Le départ de la cour pour Moscou fut fixé au 16 Décembre. Les Czernicheffs avaient été transférés à la forteresse dans une maison que l’Impératrice avait, et qui s’appelait Smolnoy Dvor. L’ainé des trois frères enivrait quelquefois ses gardes, et puis allait se promener en ville chez ses amis. Un jour une fille de garderobe, finnoise, que j’avais, et qui était promise à un domestique de la cour, parent de Yévreinoff, vint m’apporter une lettre d’André Czernicheff, dans laquelle il me priait de diverses choses. Cette fille l’avait vu chez son futur, où ils avaient passé la soirée ensemble. Je ne savais où fourrer cette lettre quand je la reçus.

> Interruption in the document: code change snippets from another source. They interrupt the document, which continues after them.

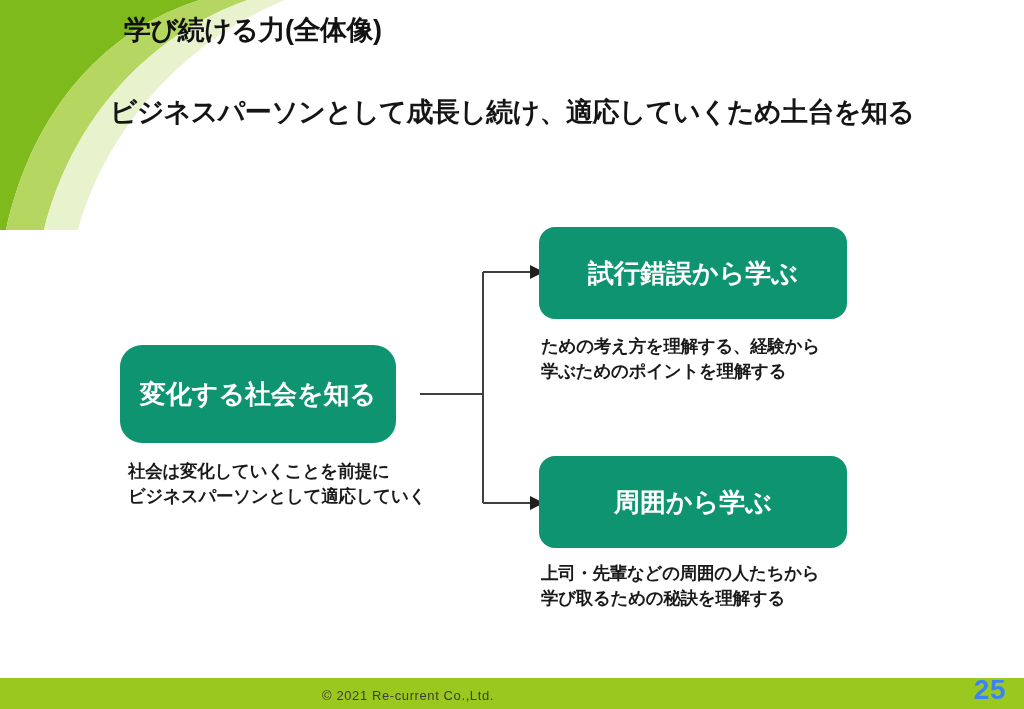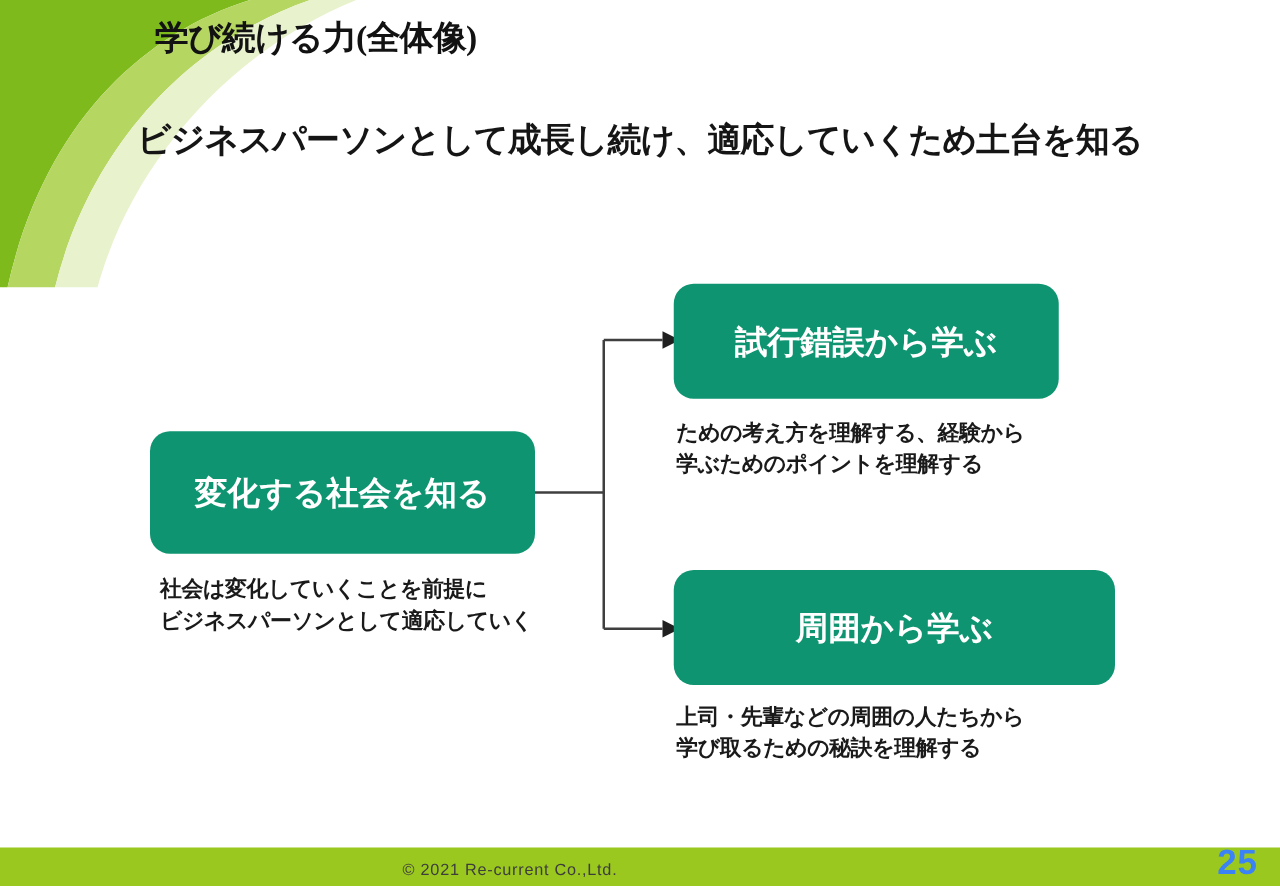--- a/index.html
+++ b/index.html
@@ -31,21 +31,20 @@
   
   .slide-title {
     position: absolute;
     left: 124px;
     top: 12px;
     font-size: 27px;
     font-weight: bold;
     color: #121212;
     letter-spacing: -0.5px;
     white-space: nowrap;
-    font-family: Liberation Serif, serif;
   }
 
   
   .subtitle {
     position: absolute;
     left: 0;
     top: 93px;
     width: 1024px;
     text-align: center;
     font-size: 27px;
@@ -65,23 +64,23 @@
     border-radius: 16px;
     color: #ffffff;
     font-size: 26px;
     font-weight: bold;
     letter-spacing: 0px;
     display: flex;
     align-items: center;
     justify-content: center;
     text-align: center;
   }
-  .node-box.left   { left: 120px; top: 345px; width: 308px; height: 98px; }
+  .node-box.left   { left: 120px; top: 345px; width: 276px; height: 98px; border-radius: 22px; }
   .node-box.top    { left: 539px; top: 227px; width: 308px; height: 92px; }
-  .node-box.bottom { left: 539px; top: 456px; width: 353px; height: 92px; }
+  .node-box.bottom { left: 539px; top: 456px; width: 308px; height: 92px; }
 
   
   .caption {
     position: absolute;
     font-size: 17.5px;
     font-weight: bold;
     color: #1a1a1a;
     line-height: 1.42;
     letter-spacing: -0.3px;
     white-space: nowrap;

Je ne voulais pas la brûler pour me souvenir de ce dont il me priait. Il y avait fort longtemps que j’avais eu défense d’écrire même à ma mère. Par cette fille je fis l’emplette d’une plume d’argent et d’une écritoire. Pendant le jour j’avais la lettre dans ma poche; quand je me déshabillais je la fourrais sous ma jarretière dans mon bas, et avant de me coucher je la tirais de là et la mettais dans ma manche. Enfin je répondis; je lui envoyai ce qu’il avait désiré par le même canal auquel il avait confié sa lettre, et je choisis un moment propice pour brûler cette lettre qui me donnait de si grandes sollicitudes.